● Work item: Scan the entries for lines with the word "html" and copy those lines.

● Exercise material:
────────
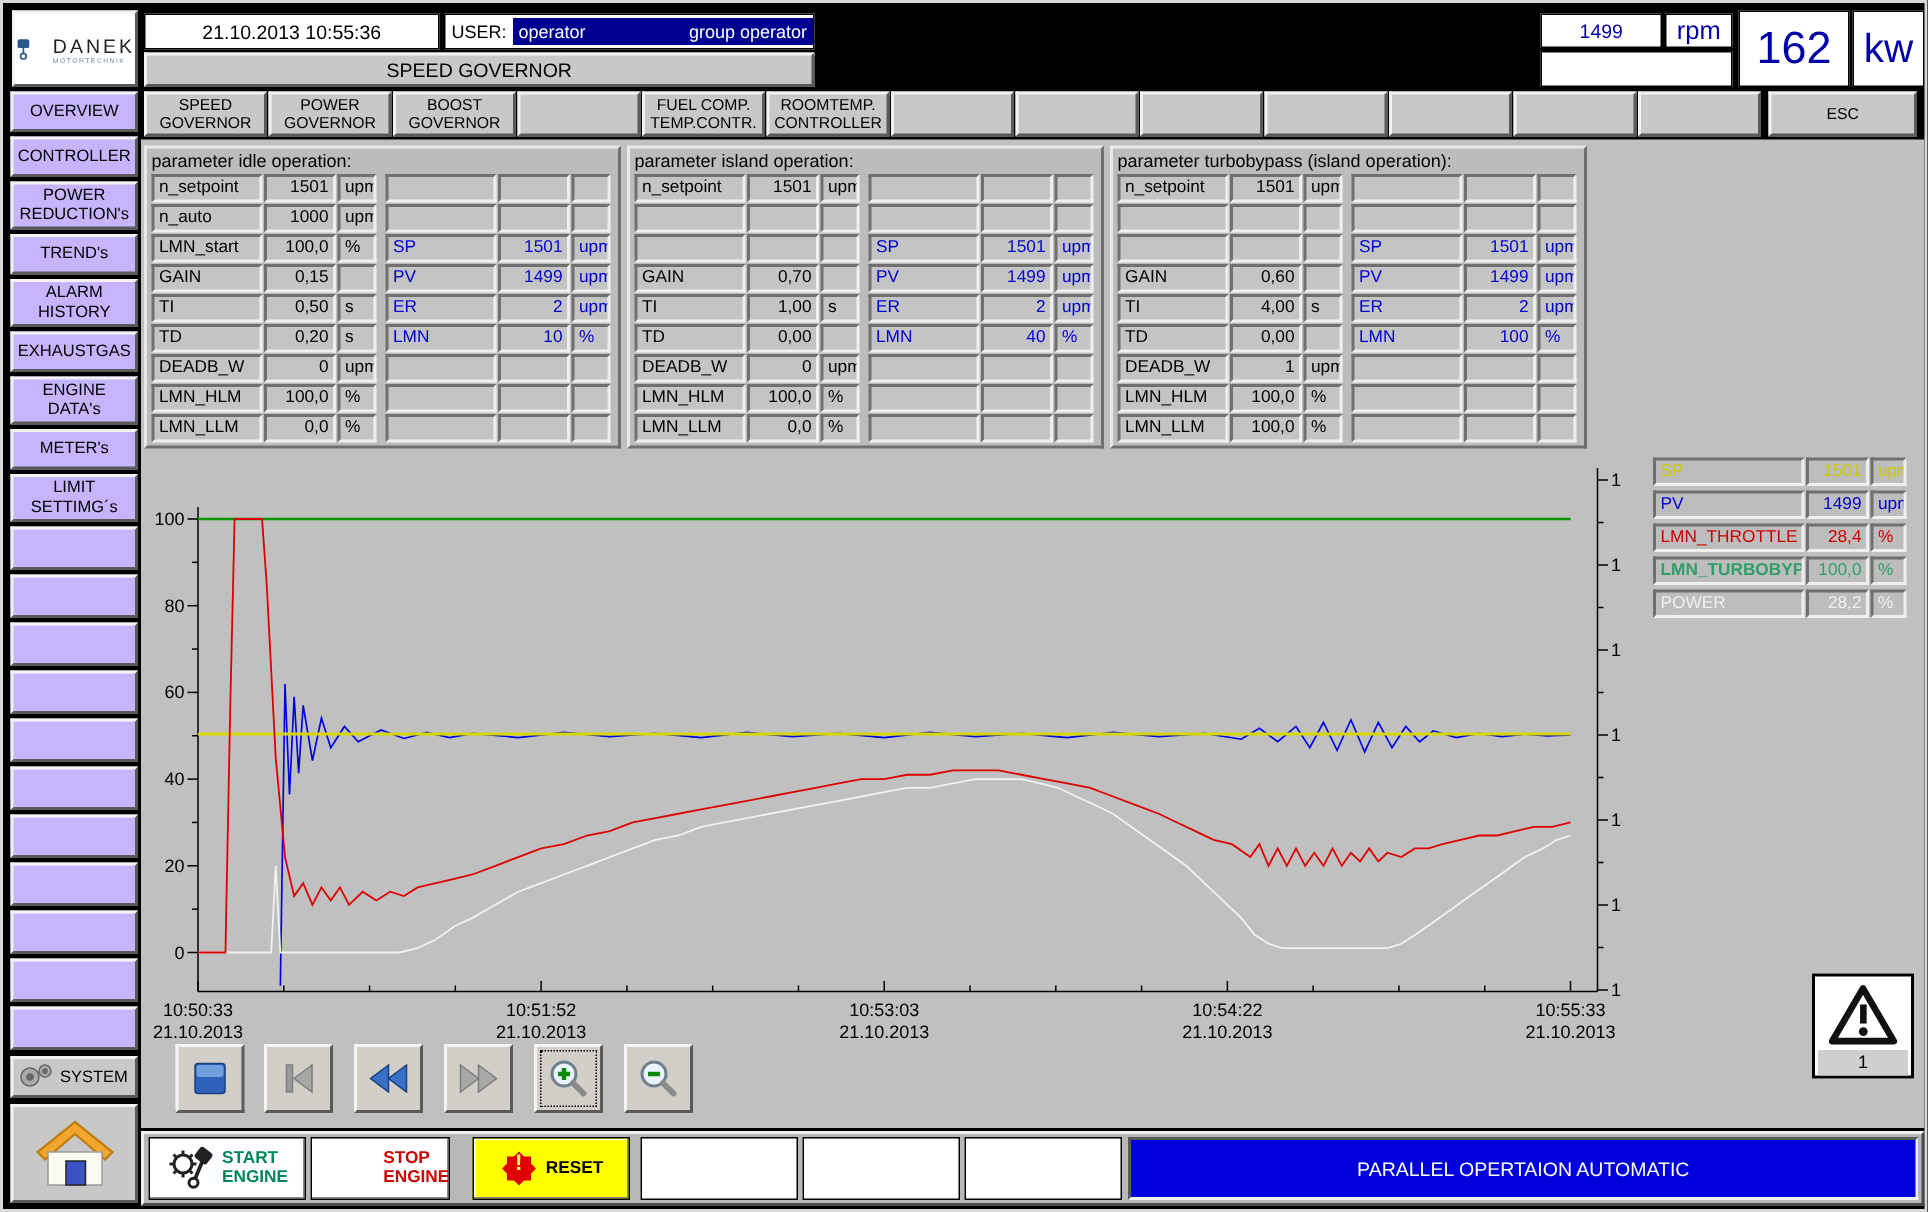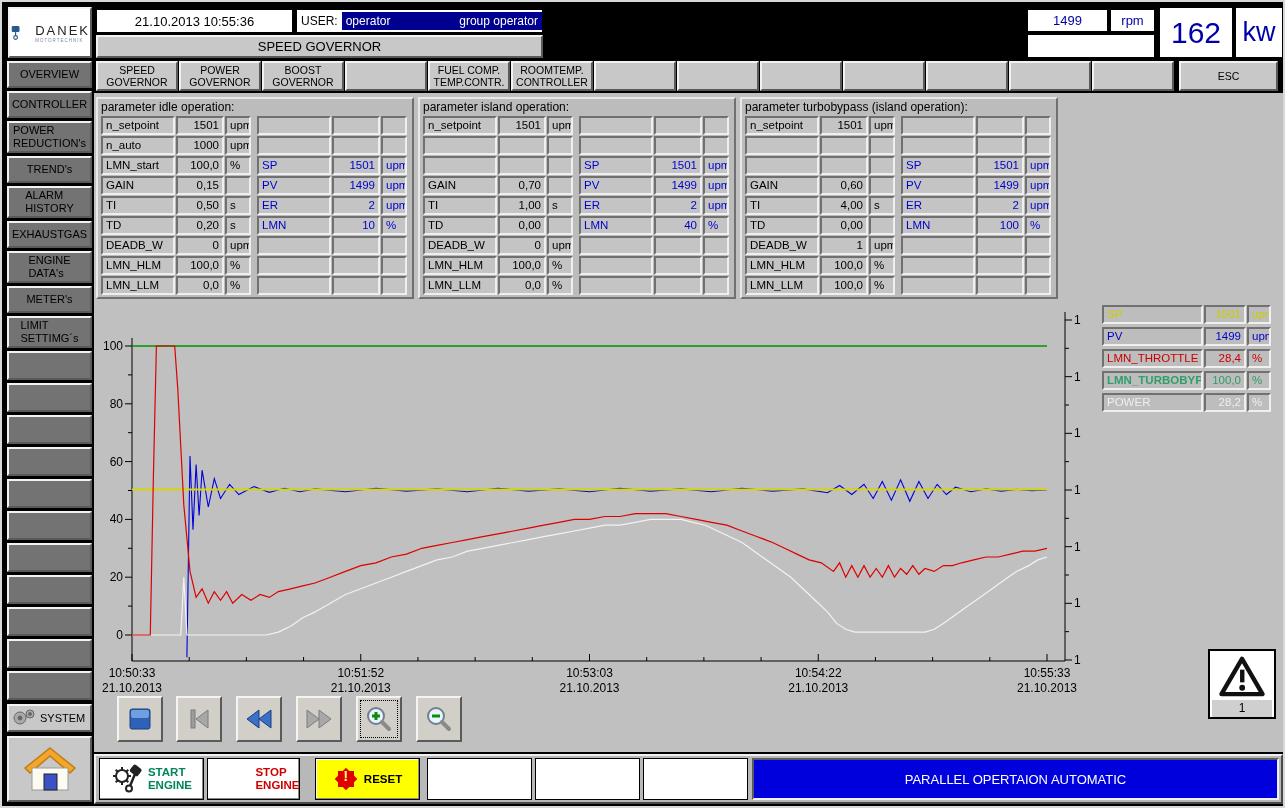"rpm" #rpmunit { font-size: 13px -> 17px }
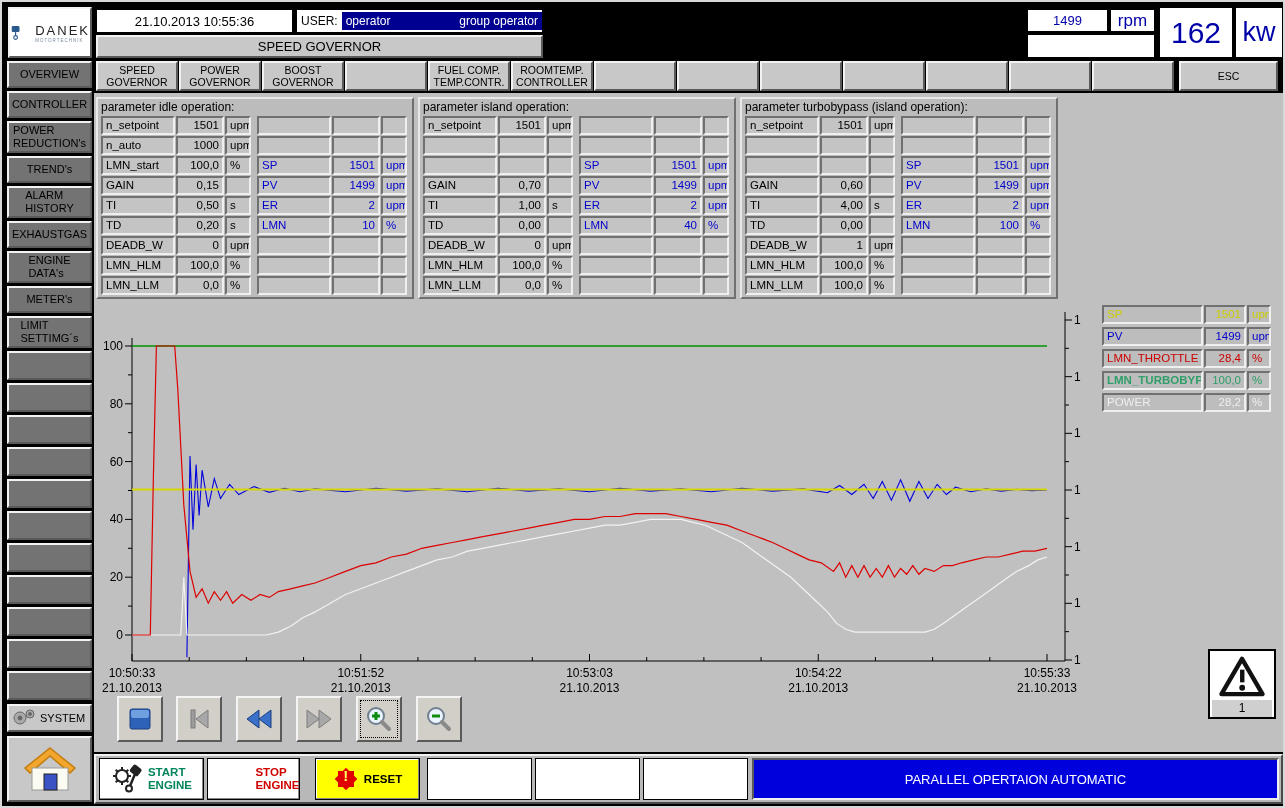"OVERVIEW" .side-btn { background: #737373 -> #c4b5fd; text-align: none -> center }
────────
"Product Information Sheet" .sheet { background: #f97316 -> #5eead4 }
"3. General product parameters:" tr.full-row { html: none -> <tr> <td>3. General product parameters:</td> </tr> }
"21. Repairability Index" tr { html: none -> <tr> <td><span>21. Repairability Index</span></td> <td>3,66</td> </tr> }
────────
● Response for this exercise:
"3. General product parameters:" tr.full-row { html: none -> <tr> <td>3. General product parameters:</td> </tr> }
"21. Repairability Index" tr { html: none -> <tr> <td><span>21. Repairability Index</span></td> <td>3,66</td> </tr> }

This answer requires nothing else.